__BRIEF__.
The result should be every line in the material below containing the string "RAWGORILLA".

--------------------------------------------------

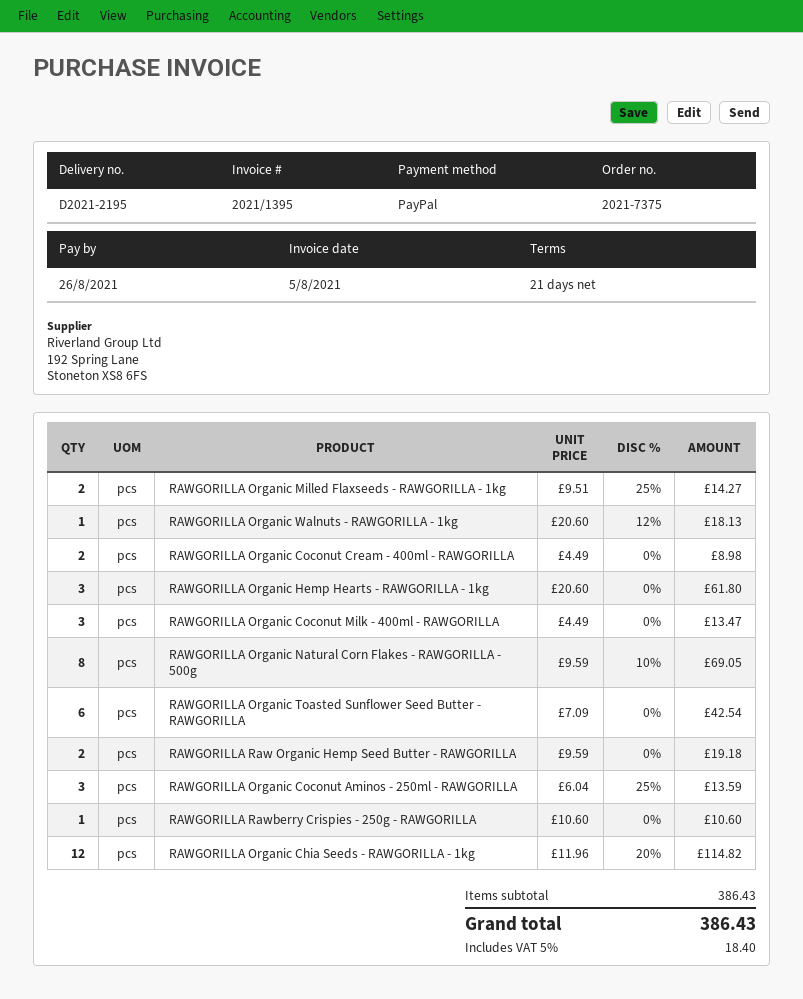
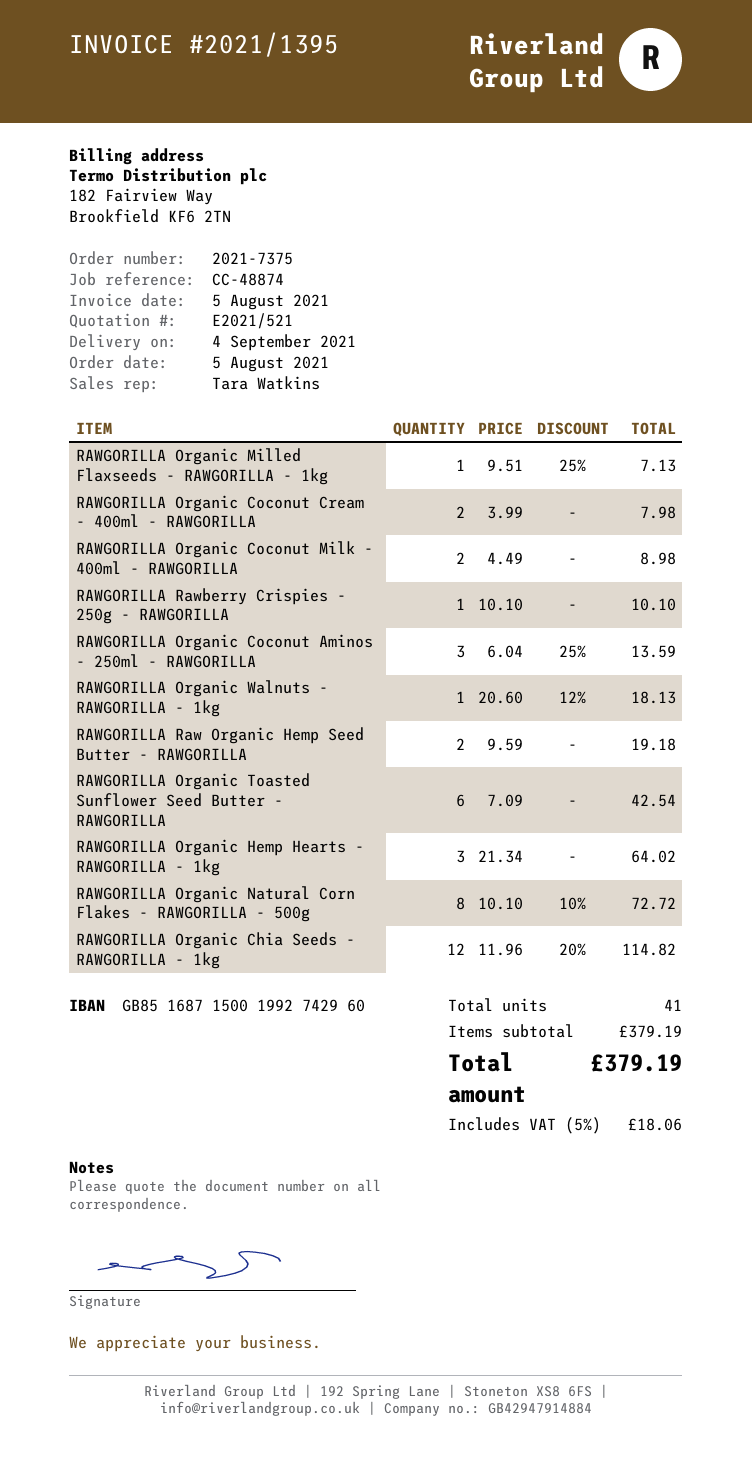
RAWGORILLA Organic Milled Flaxseeds - RAWGORILLA - 1kg: 2 x 9.51 - 25% = 14.27 -> 1 x 9.51 - 25% = 7.13
RAWGORILLA Organic Coconut Cream - 400ml - RAWGORILLA: 2 x 4.49 = 8.98 -> 2 x 3.99 = 7.98
RAWGORILLA Organic Hemp Hearts - RAWGORILLA - 1kg: 3 x 20.60 = 61.80 -> 3 x 21.34 = 64.02
RAWGORILLA Organic Coconut Milk - 400ml - RAWGORILLA: 3 x 4.49 = 13.47 -> 2 x 4.49 = 8.98
RAWGORILLA Organic Natural Corn Flakes - RAWGORILLA - 500g: 8 x 9.59 - 10% = 69.05 -> 8 x 10.10 - 10% = 72.72
RAWGORILLA Rawberry Crispies - 250g - RAWGORILLA: 1 x 10.60 = 10.60 -> 1 x 10.10 = 10.10
subtotal: 386.43 -> 379.19
tax: 5% = 18.40 -> 5% = 18.06
total: 386.43 -> 379.19

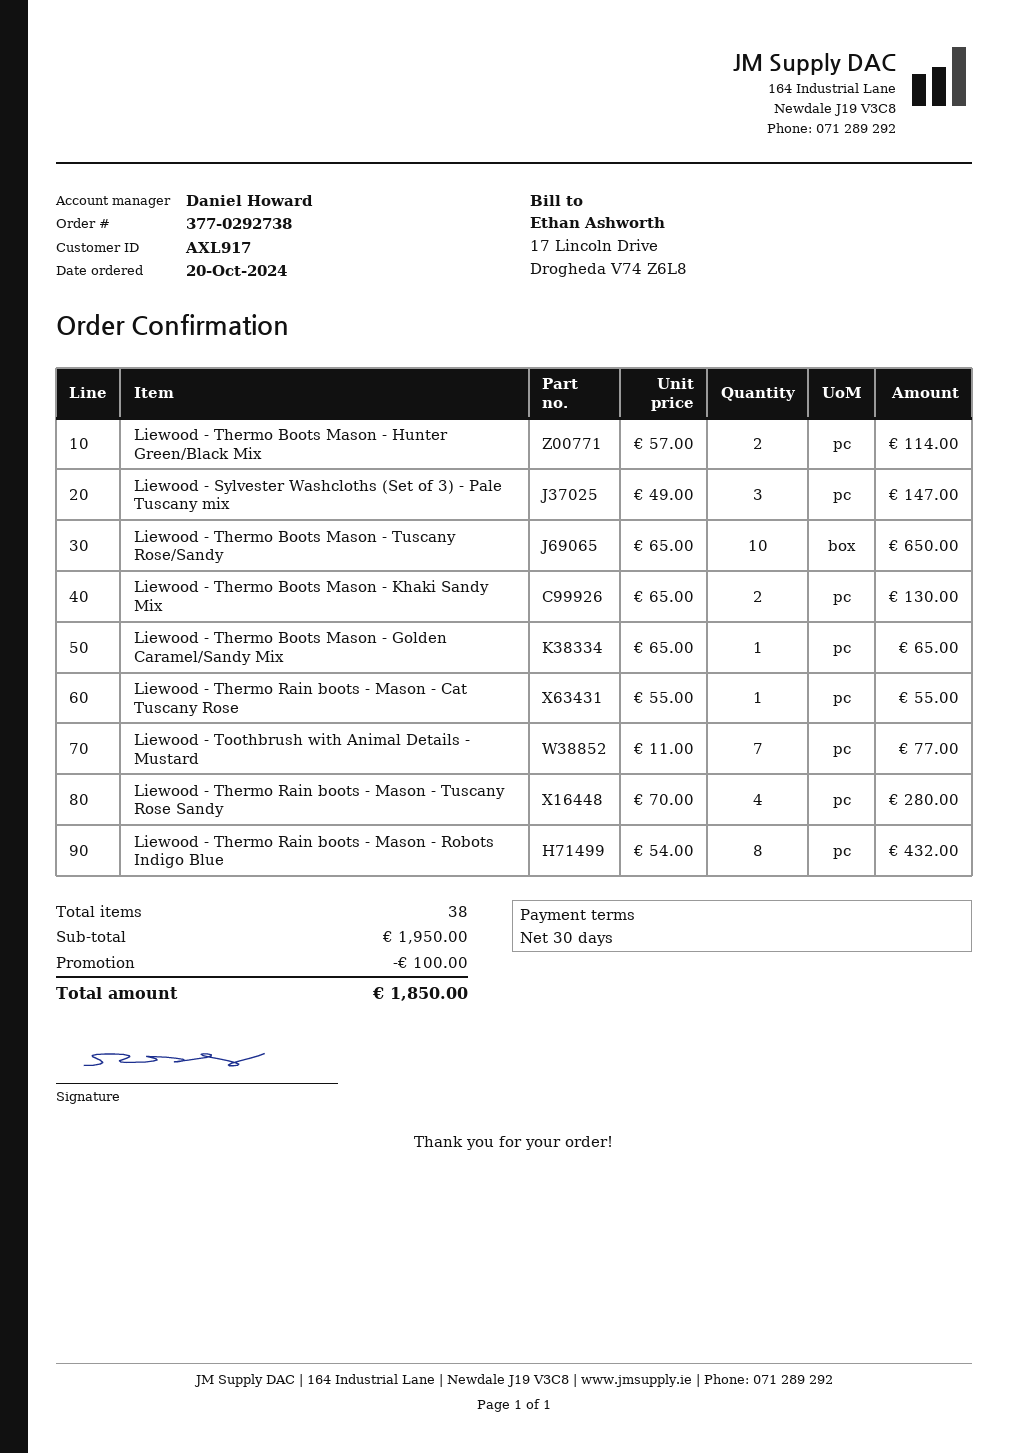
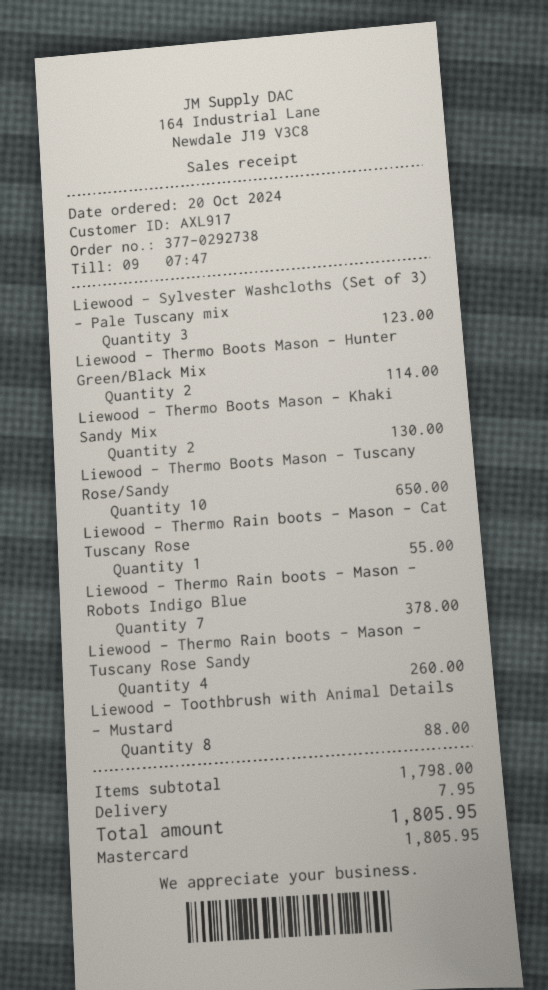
Liewood - Sylvester Washcloths (Set of 3) - Pale Tuscany mix: 3 for 147.00 -> 3 for 123.00
Liewood - Thermo Boots Mason - Golden Caramel/Sandy Mix: 1 for 65.00 -> none
Liewood - Toothbrush with Animal Details - Mustard: 7 for 77.00 -> 8 for 88.00
Liewood - Thermo Rain boots - Mason - Tuscany Rose Sandy: 4 for 280.00 -> 4 for 260.00
Liewood - Thermo Rain boots - Mason - Robots Indigo Blue: 8 for 432.00 -> 7 for 378.00
subtotal: 1950.00 -> 1798.00
discount: 100.00 -> none
shipping: none -> 7.95
total: 1850.00 -> 1805.95

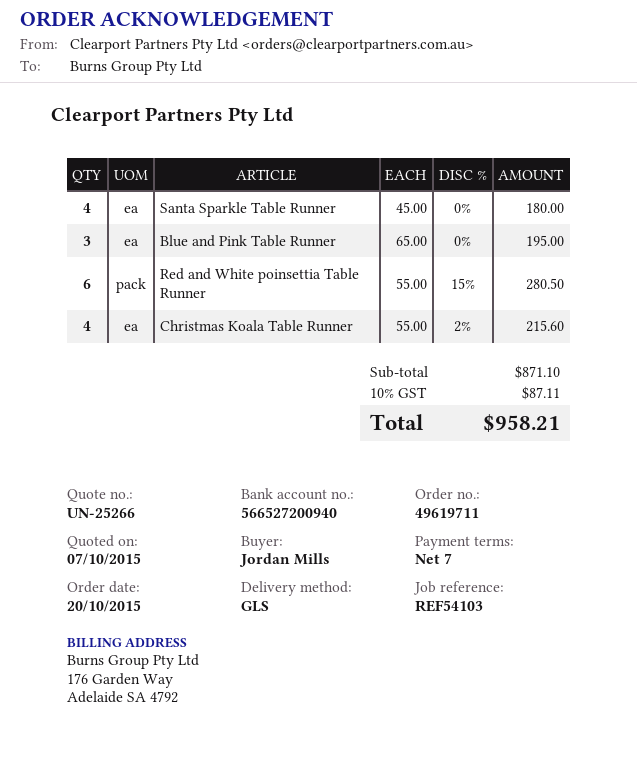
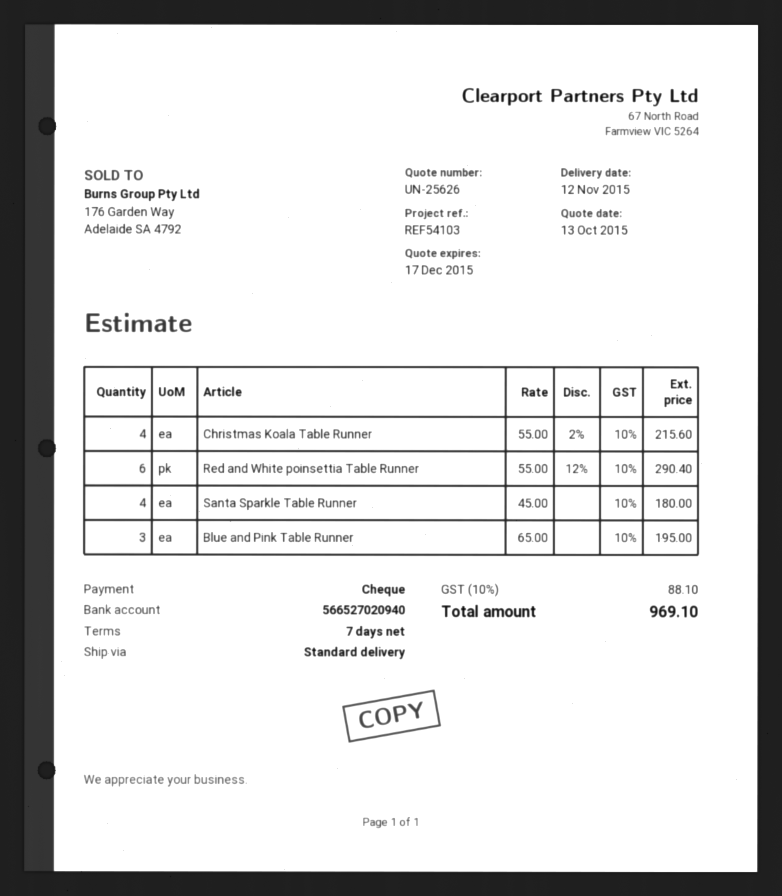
quote number: UN-25266 -> UN-25626
quote date: 2015-10-07 -> 2015-10-13
bank account: 566527200940 -> 566527020940
shipping method: GLS -> standard
Red and White poinsettia Table Runner: 6 x 55.00 - 15% = 280.50 -> 6 x 55.00 - 12% = 290.40
tax: 10% = 87.11 -> 10% = 88.10
total: 958.21 -> 969.10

--------------------------------------------------

__ANSWER TO THIS PROBLEM__.
RAWGORILLA Organic Milled Flaxseeds - RAWGORILLA - 1kg: 2 x 9.51 - 25% = 14.27 -> 1 x 9.51 - 25% = 7.13
RAWGORILLA Organic Coconut Cream - 400ml - RAWGORILLA: 2 x 4.49 = 8.98 -> 2 x 3.99 = 7.98
RAWGORILLA Organic Hemp Hearts - RAWGORILLA - 1kg: 3 x 20.60 = 61.80 -> 3 x 21.34 = 64.02
RAWGORILLA Organic Coconut Milk - 400ml - RAWGORILLA: 3 x 4.49 = 13.47 -> 2 x 4.49 = 8.98
RAWGORILLA Organic Natural Corn Flakes - RAWGORILLA - 500g: 8 x 9.59 - 10% = 69.05 -> 8 x 10.10 - 10% = 72.72
RAWGORILLA Rawberry Crispies - 250g - RAWGORILLA: 1 x 10.60 = 10.60 -> 1 x 10.10 = 10.10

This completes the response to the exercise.